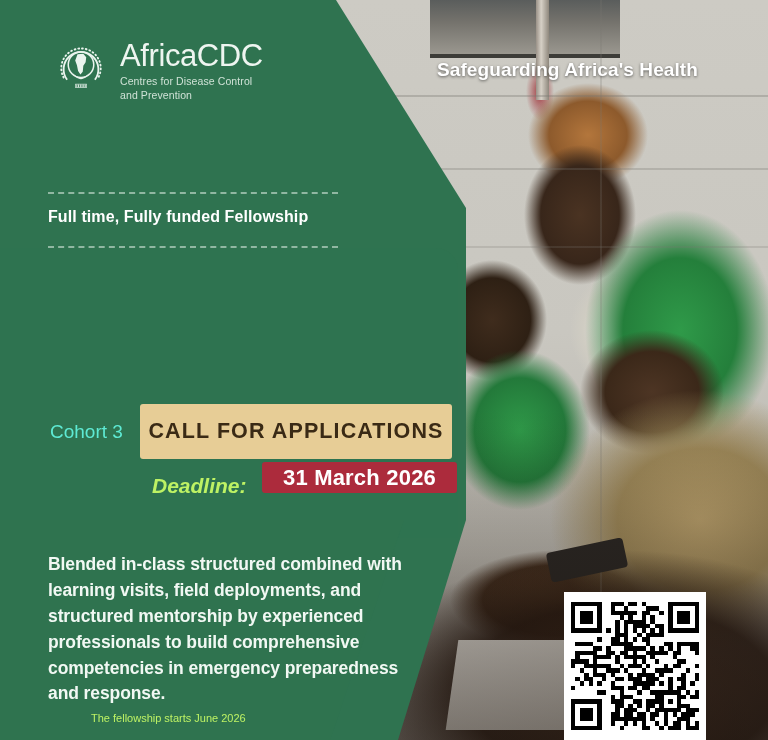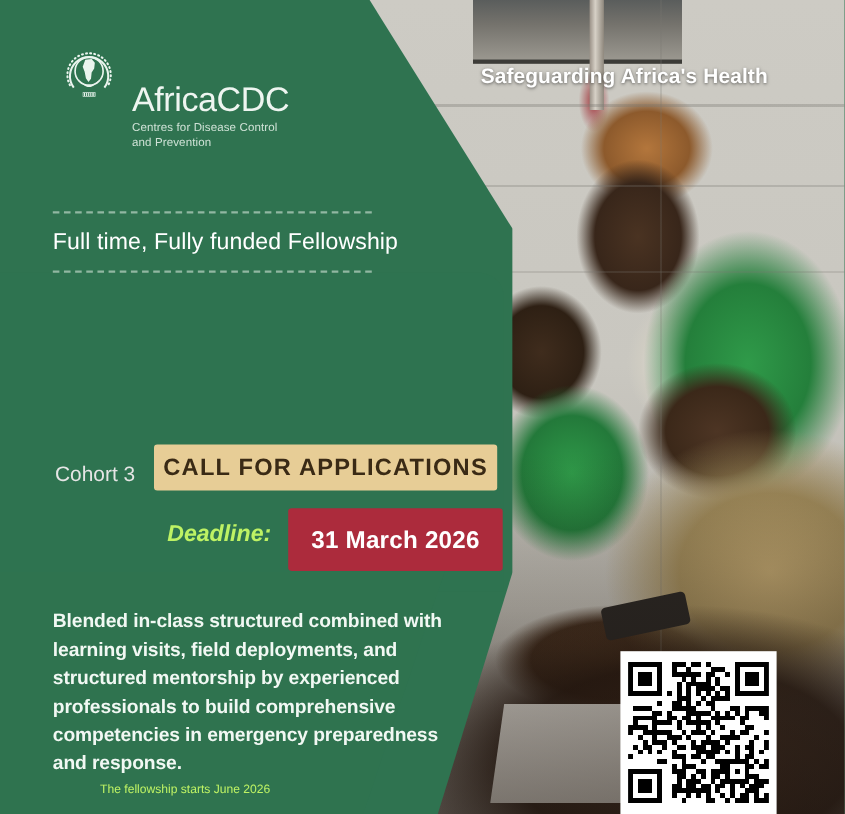--- a/index.html
+++ b/index.html
@@ -95,21 +95,21 @@
   .green-card-2 {
     position: absolute;
     left: 0; top: 520px; width: 404px; height: 220px;
     background: rgba(47,115,80,.93);
     clip-path: polygon(0 0, 404px 0, 330px 220px, 0 220px);
   }
 
   
   .logo-row { position: absolute; left: 52px; top: 38px; display: flex; align-items: flex-start; gap: 10px; }
   .logo-mark { width: 58px; height: 58px; flex: 0 0 58px; }
-  .logo-text { padding-top: 2px; margin-top: 35px; }
+  .logo-text { padding-top: 2px; }
   .logo-title {
     font-size: 31px; color: #eef5f0; letter-spacing: -.4px; line-height: 1;
     font-weight: 400;
   }
   .logo-sub {
     font-size: 10.5px; color: #cfe2d6; line-height: 1.3; margin-top: 4px; letter-spacing: .1px;
   }
 
   
   .tagline {
@@ -121,55 +121,55 @@
 
   
   .rule {
     position: absolute; left: 48px; width: 290px; height: 0;
     border-top: 2px dashed rgba(225,238,230,.55);
   }
   .rule.top { top: 192px; }
   .rule.bot { top: 246px; width: 290px; }
   .eyebrow {
     position: absolute; left: 48px; top: 208px;
-    font-size: 21px; font-weight: 400; color: #ffffff; letter-spacing: .1px;
+    font-size: 16px; font-weight: 700; color: #ffffff; letter-spacing: .1px;
   }
 
   
   .headline {
     position: absolute; left: 48px; top: 272px; width: 400px;
     font-size: 31px; font-weight: 700; color: #ffffff;
     line-height: 1.32; letter-spacing: -.3px;
   }
 
   
   .cohort {
     position: absolute; left: 50px; top: 421px;
-    font-size: 19px; color: #e5e5e5; font-weight: 400;
+    font-size: 19px; color: #5eead4; font-weight: 400;
   }
   .call-banner {
     position: absolute; left: 140px; top: 404px;
-    width: 312px; height: 42px;
+    width: 312px; height: 55px;
     background: #e7cd96;
     border-radius: 3px;
     display: flex; align-items: center; justify-content: center;
   }
   .call-banner span {
     font-size: 21.5px; font-weight: 700; color: #3a2a15; letter-spacing: 1.1px;
   }
 
   
   .deadline-label {
     position: absolute; left: 152px; top: 474px;
     font-size: 21px; font-style: italic; font-weight: 600;
     color: #bef264;
   }
   .deadline-chip {
     position: absolute; left: 262px; top: 462px;
-    width: 195px; height: 57px;
+    width: 195px; height: 31px;
     background: #ac2b3c;
     border-radius: 3px;
     display: flex; align-items: center; justify-content: center;
   }
   .deadline-chip span {
     font-size: 22px; font-weight: 700; color: #ffffff; letter-spacing: .2px;
   }
 
   
   .body-copy {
* * *
▶ _Work request_
Report each line in the data that holds the word "position".

▶ _Written answer_
     position: absolute;
   .logo-row { position: absolute; left: 52px; top: 38px; display: flex; align-items: flex-start; gap: 10px; }
     position: absolute; left: 48px; width: 290px; height: 0;
     position: absolute; left: 48px; top: 208px;
     position: absolute; left: 48px; top: 272px; width: 400px;
     position: absolute; left: 50px; top: 421px;
     position: absolute; left: 140px; top: 404px;
     position: absolute; left: 152px; top: 474px;
     position: absolute; left: 262px; top: 462px;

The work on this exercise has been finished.